-------- Information given --------

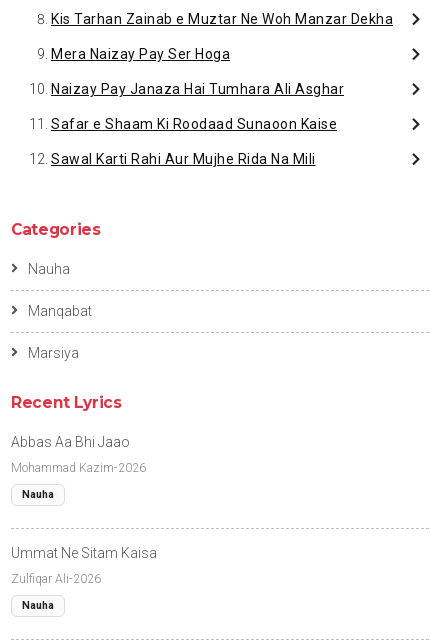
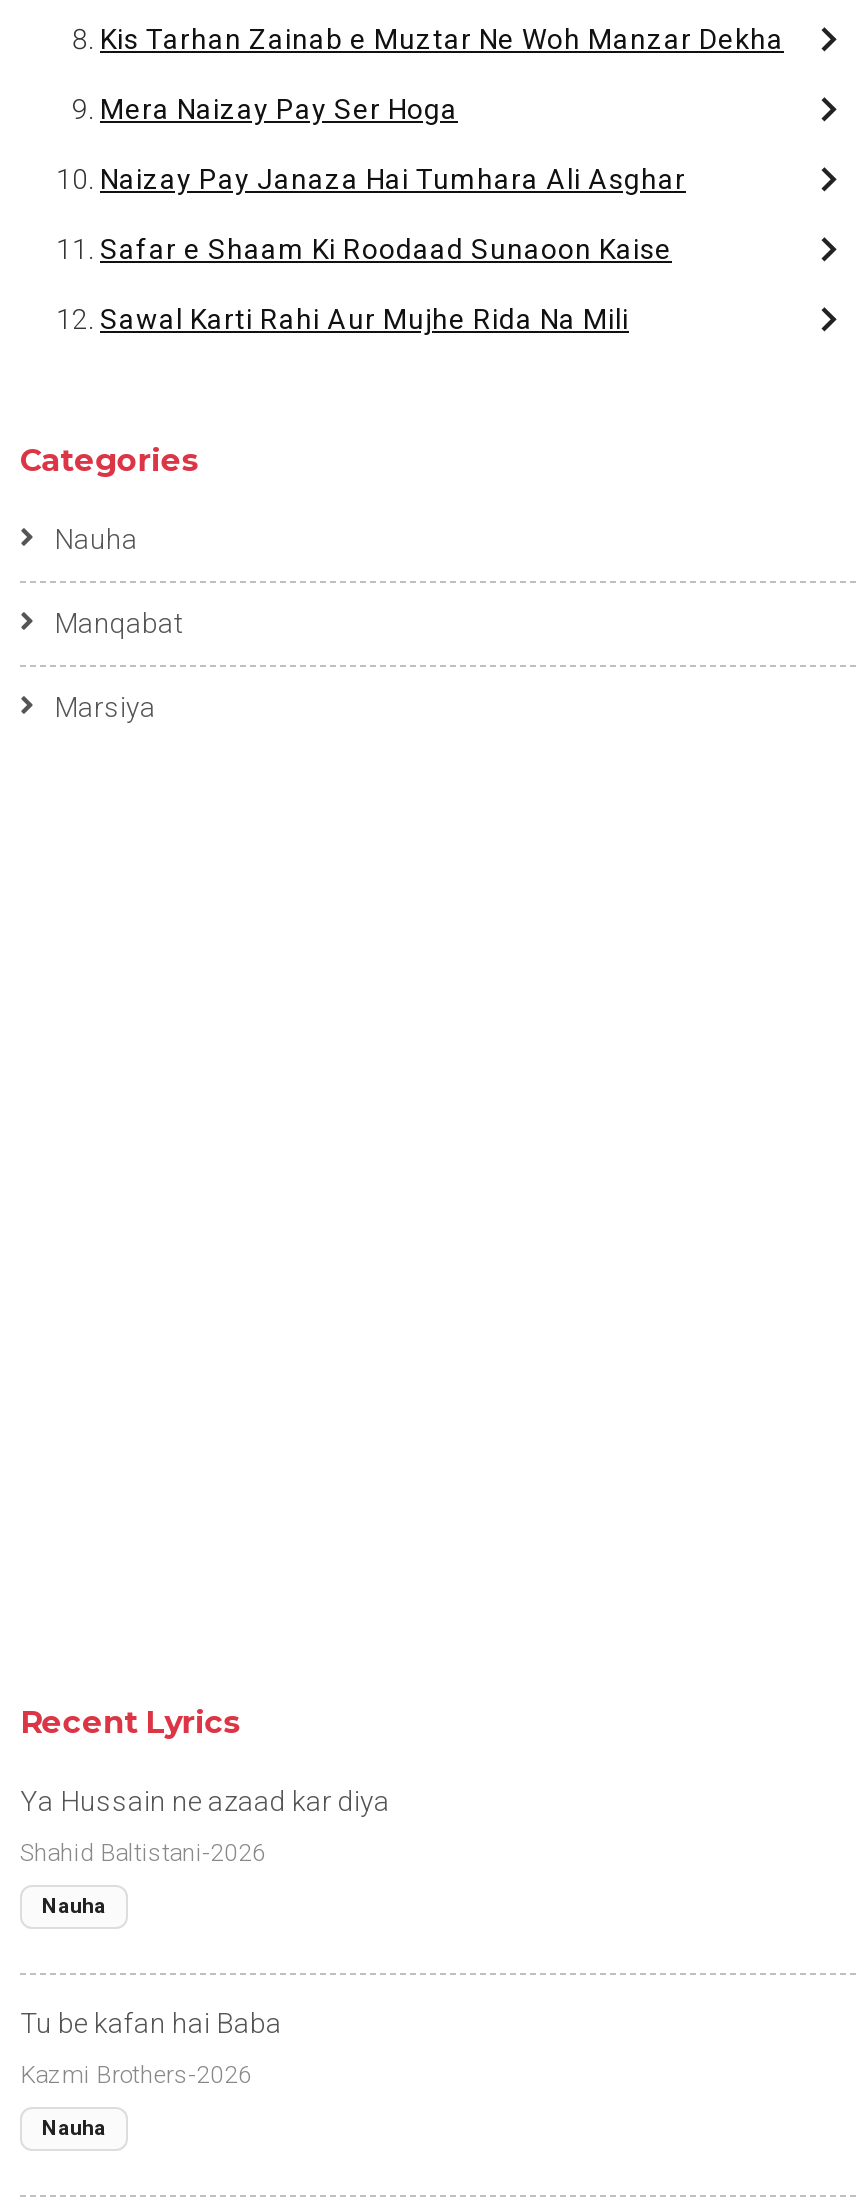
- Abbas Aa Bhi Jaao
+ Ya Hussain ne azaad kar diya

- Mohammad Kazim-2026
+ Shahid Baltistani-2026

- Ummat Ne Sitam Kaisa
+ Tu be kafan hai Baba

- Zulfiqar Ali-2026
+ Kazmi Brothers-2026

--------

Goal of the exercise: Leaving aside the images, write out the entries above word for word.

Output of the task:
- Abbas Aa Bhi Jaao
+ Ya Hussain ne azaad kar diya

- Mohammad Kazim-2026
+ Shahid Baltistani-2026

- Ummat Ne Sitam Kaisa
+ Tu be kafan hai Baba

- Zulfiqar Ali-2026
+ Kazmi Brothers-2026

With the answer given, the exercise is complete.